Under his accumulated misfortunes, he grew not only more dull, more taciturn, than ever, but gloomy, moody, brooding as well. For hours he would sit staring straight before him into the fire, without moving so much as a hair.
One night—it was a bitterly cold night in February, with three inches of dry and gritty snow upon the ground—while Hiram sat thus brooding, there came, of a sudden, a soft tap upon the door.
Low and hesitating as it was, Hiram started violently at the sound. He sat for a while, looking from right to left. Then suddenly pushing back his chair, he arose, strode to the door, and flung it wide open.
Hiram stood for a while staring blankly at her. It was she who first spoke. "Won't you let me come in, Hi?" said she. "I'm nigh starved with the cold and I'm fit to die, I'm so hungry. For God's sake, let me come in."

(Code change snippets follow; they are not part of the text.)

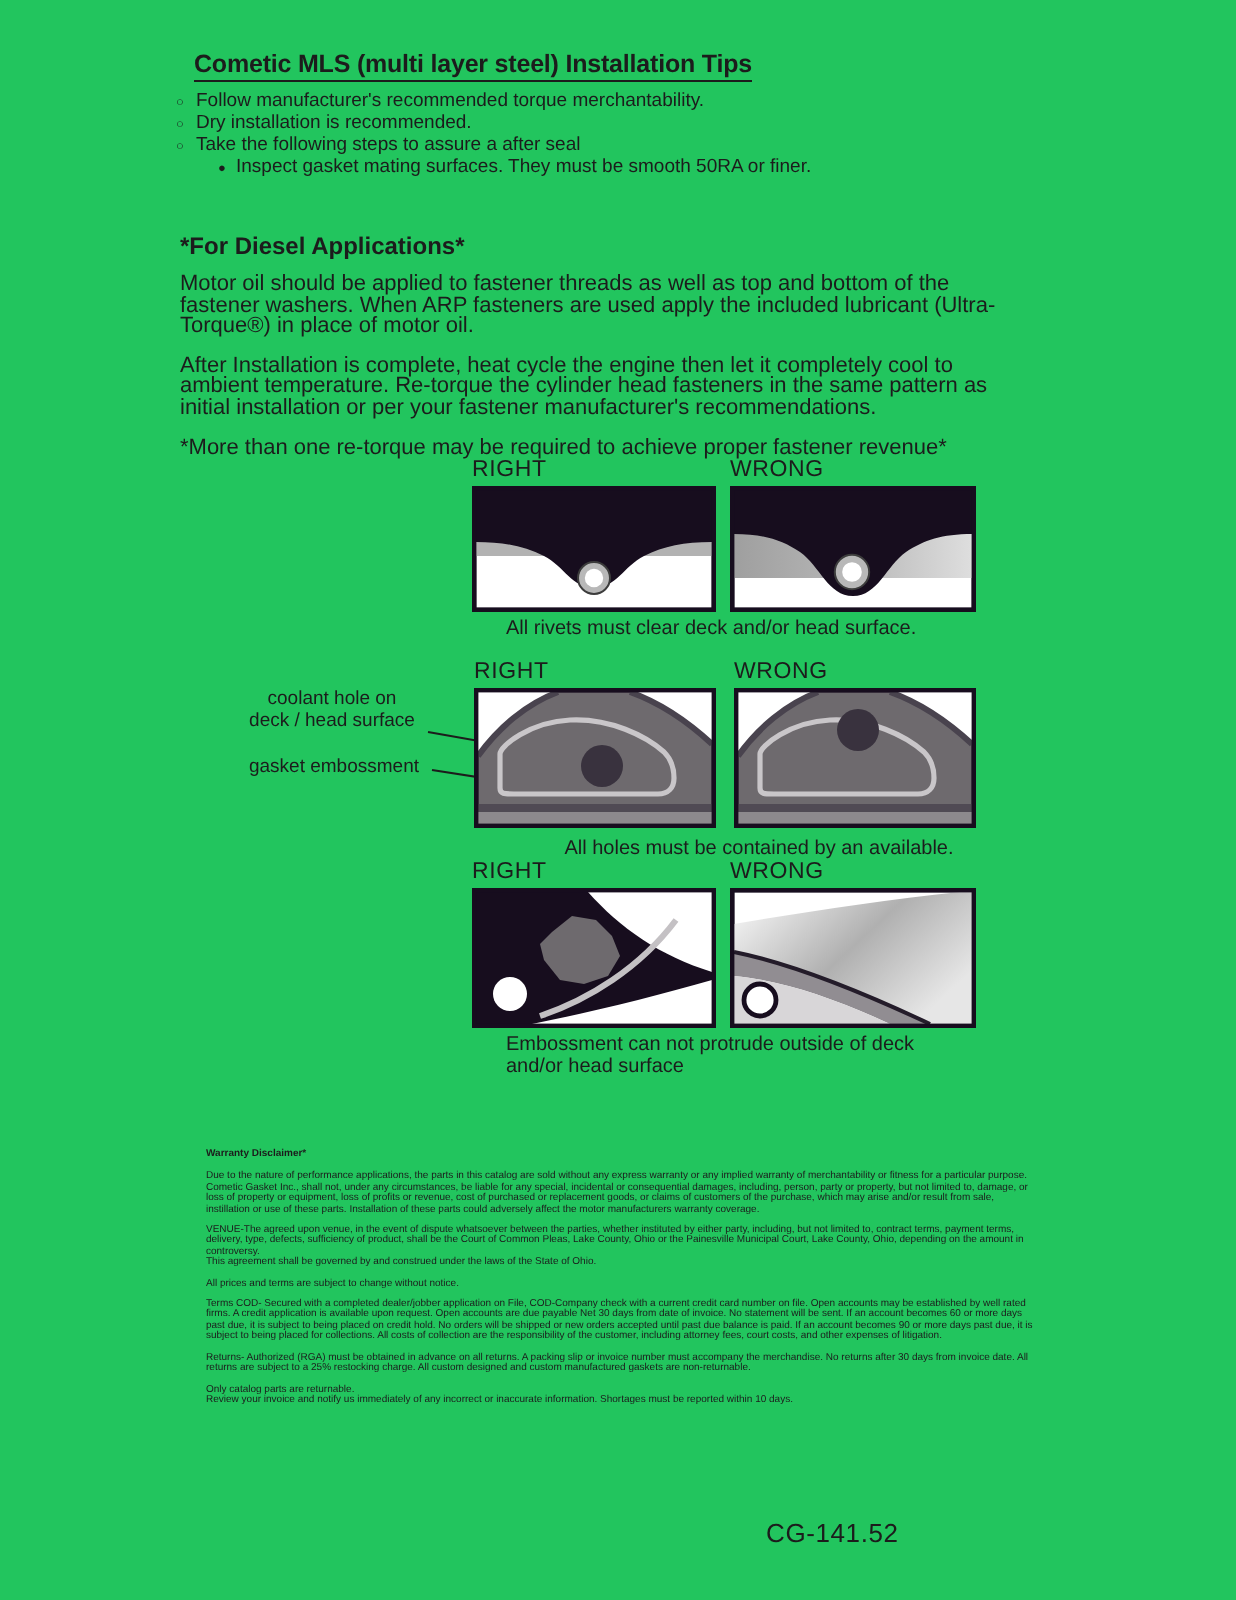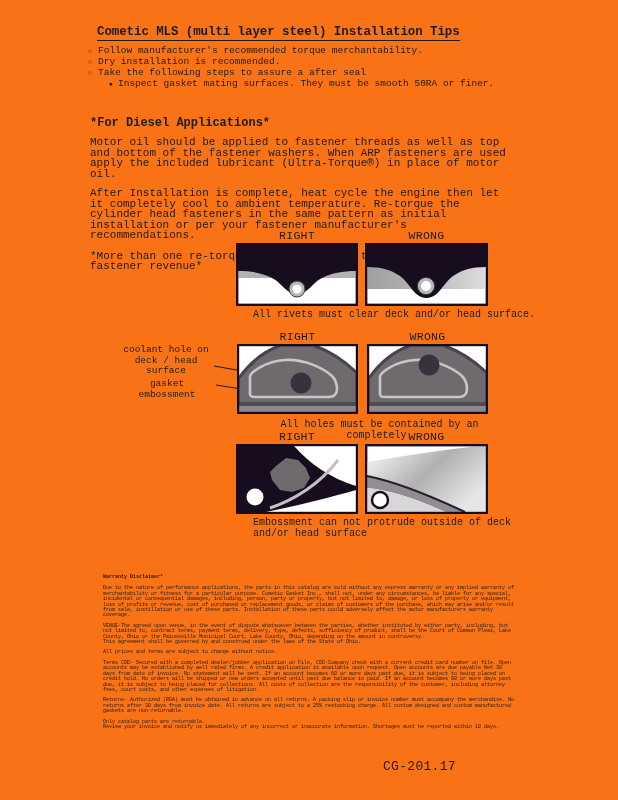--- a/index.html
+++ b/index.html
@@ -4,8 +4,8 @@
 <style>
   html,body{margin:0;padding:0;background:#ffffff;}
   #page{
-    position:relative;width:618px;height:800px;background:#f97316;overflow:hidden;
-    font-family:Liberation Mono, monospace;color:#1c1c1c;
+    position:relative;width:618px;height:800px;background:#22c55e;overflow:hidden;
+    font-family:Liberation Sans, sans-serif;color:#1c1c1c;
   }
   
   #title{

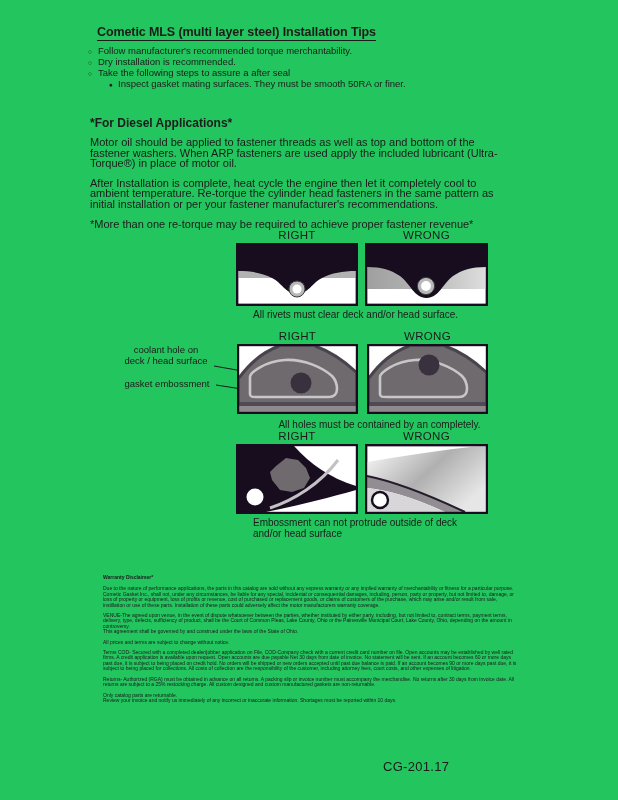--- a/index.html
+++ b/index.html
@@ -27,7 +27,7 @@
   .diag-row{position:absolute;}
   .cols{display:flex;gap:7px;}
   .col{display:flex;flex-direction:column;}
-  .rw-label{font-size:11.5px;line-height:13px;height:14px;text-align:center;letter-spacing:0.3px;}
+  .rw-label{font-size:11.5px;line-height:13px;height:14px;letter-spacing:0.3px;}
   .caption{font-size:10px;line-height:11px;margin-top:3px;white-space:nowrap;margin-left:17px;}
   .caption.center{text-align:center;white-space:normal;}
   svg{display:block;}

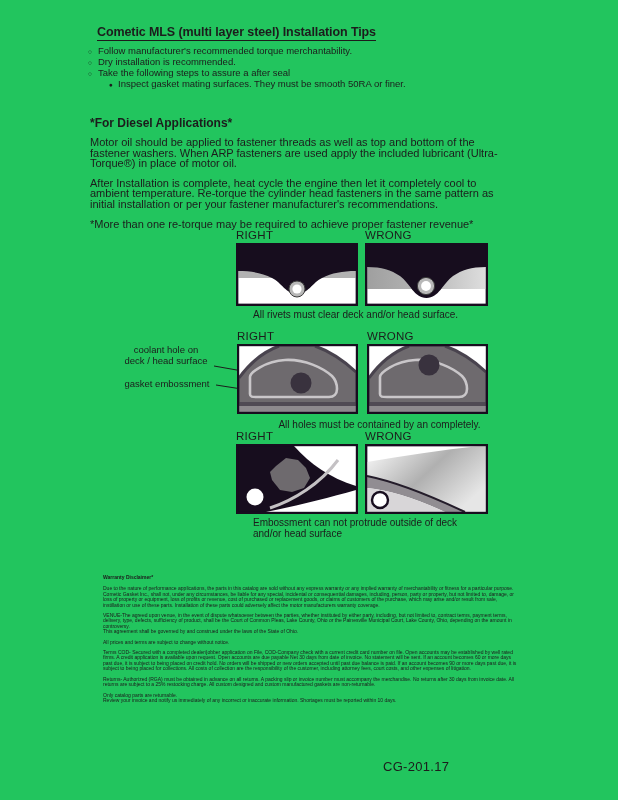--- a/index.html
+++ b/index.html
@@ -143,7 +143,7 @@
         </svg>
       </div>
     </div>
-    <div class="caption center" style="position:absolute;left:117px;top:86px;width:251px;">All holes must be contained by an completely.</div>
+    <div class="caption center" style="position:absolute;left:117px;top:86px;width:251px;">All holes must be contained by an available.</div>
   </div>
 
   <div class="diag-row" style="left:236px;top:430px;width:254px;">

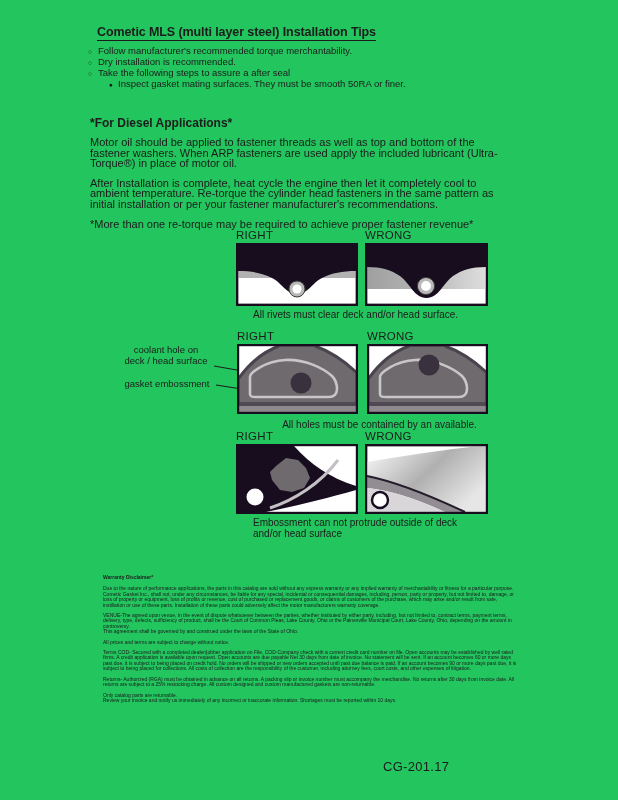--- a/index.html
+++ b/index.html
@@ -198,7 +198,7 @@
     <p class="last">Review your invoice and notify us immediately of any incorrect or inaccurate information.  Shortages must be reported within 10 days.</p>
   </div>
 
-  <div id="footer">CG-201.17</div>
+  <div id="footer">CG-141.52</div>
 
 </div>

"Yes," said Hiram, "I'll let you come in, but why don't you go home?"
The poor girl was shivering and chattering with the cold; now she began crying, wiping her eyes with the corner of a blanket in which her head and shoulders were wrapped. "I have been home, Hiram," she said, "but dad, he shut the door in my face. He cursed me just awful, Hi—I wish I was dead!"
"You better come in," said Hiram. "It's no good standing out there in the cold." He stood aside and the girl entered, swiftly, gratefully.
At Hiram's bidding black Dinah presently set some food before Sally and she fell to eating ravenously, almost ferociously. Meantime, while she ate, Hiram stood with his back to the fire, looking at her face—that face once so round and rosy, now thin, pinched, haggard.
"Are you sick, Sally?" said he presently.